Meeting the challenges posed by a digital environment

It is an old saw that the market will decide. Information users are already voting with their fingers and the trick must surely be to follow the market and not wait for the digital consumer to come to us. We know that they go to Google not the OPAC; we know that they use Twitter and Second Life and Facebook and SMS messaging – although there is an interesting study to be performed on the half life of social networking sites! We know that this is not exclusively the preserve of school age children; researchers too are beginning to move into social networking with sites such as Openwetware. So we must look not to compete with these new communication vehicles but to find where we can add value, often by working with other libraries. We then need to make sure that we have very visible web presences, from entries on Wikipedia to Facebook accounts and that as a profession we engage on the users terms, not expect them to deal with information on our terms. Most of all we need to be comfortable that our profession adds value, albeit in new forms. We need to get used to providing information in gobbits, not being exhaustive. We need to demonstrate that we can make the user’s life easier not force them to learn something extra, before they get to what they need. Much of this will be about getting out of the library as a physical place and working with the users in their virtual space.

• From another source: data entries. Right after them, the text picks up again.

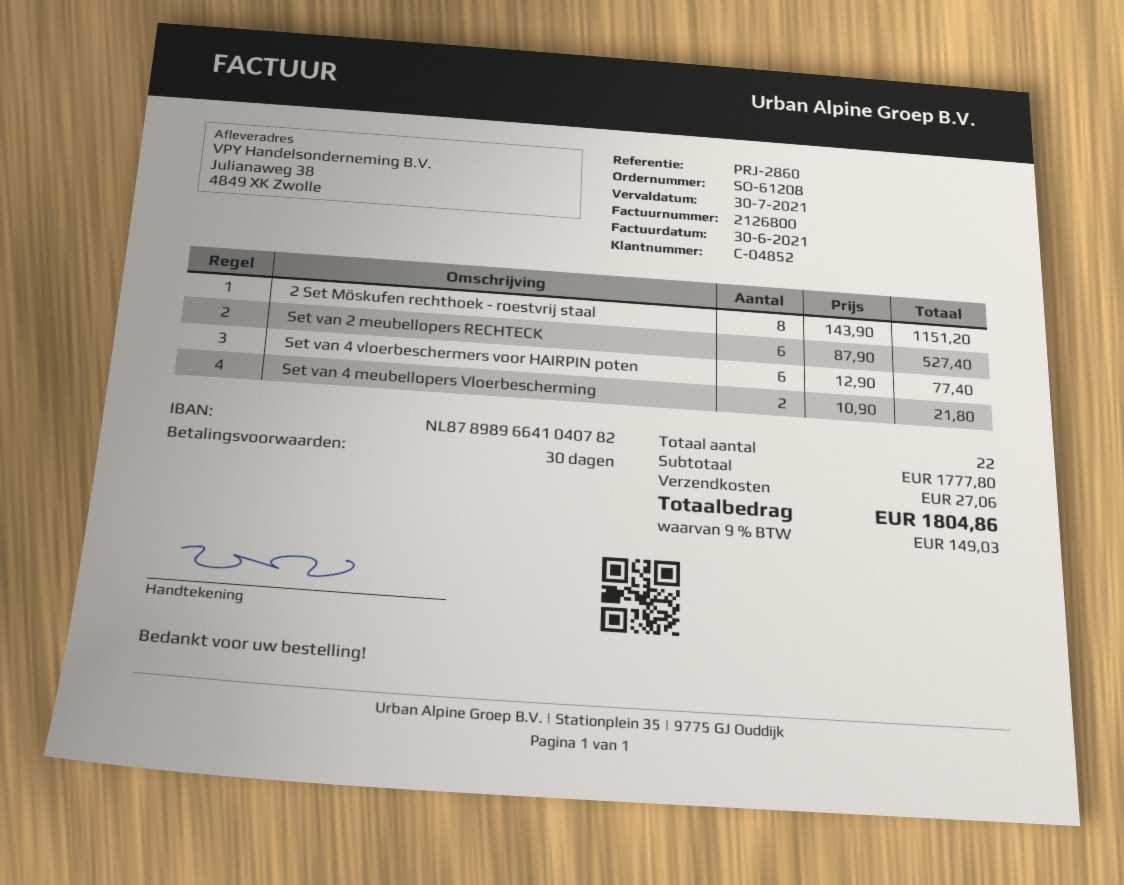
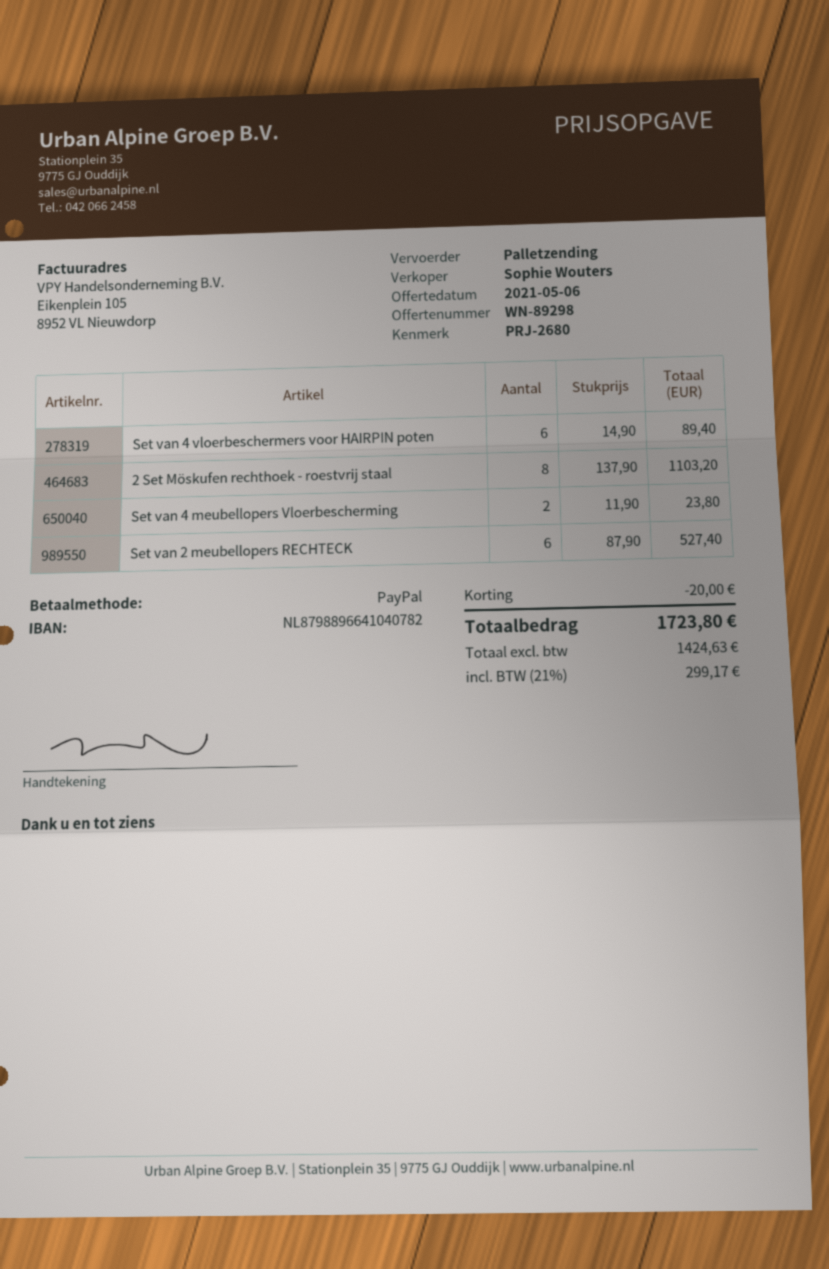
reference: PRJ-2860 -> PRJ-2680
bank account: NL8789896641040782 -> NL8798896641040782
2 Set Möskufen rechthoek - roestvrij staal: 8 x 143.90 = 1151.20 -> 8 x 137.90 = 1103.20
Set van 4 vloerbeschermers voor HAIRPIN poten: 6 x 12.90 = 77.40 -> 6 x 14.90 = 89.40
Set van 4 meubellopers Vloerbescherming: 2 x 10.90 = 21.80 -> 2 x 11.90 = 23.80
discount: none -> 20.00
shipping: 27.06 -> none
tax: 9% = 149.03 -> 21% = 299.17
total: 1804.86 -> 1723.80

The Whiffenpoofs (a Yale a cappella club) put some of their singing profits into an international childrens literacy initiative. Have we the imagination and can we discover the principles to do the same for a digital future? There is a wealth of imagination, innovation and inquisitiveness within the profession. The challenge then is whether we can inspire colleagues to embrace these digital developments as central to the future of the profession and not the ephemeral and transient gewgaws of an eccentric fringe. So will we define a Grand Unified Theory of Digital Libraries, a Theory of Everything that will clarify what we do beyond opening a building staffed by volunteers or will we, in another line from their signature song “pass and be forgotten with the rest”?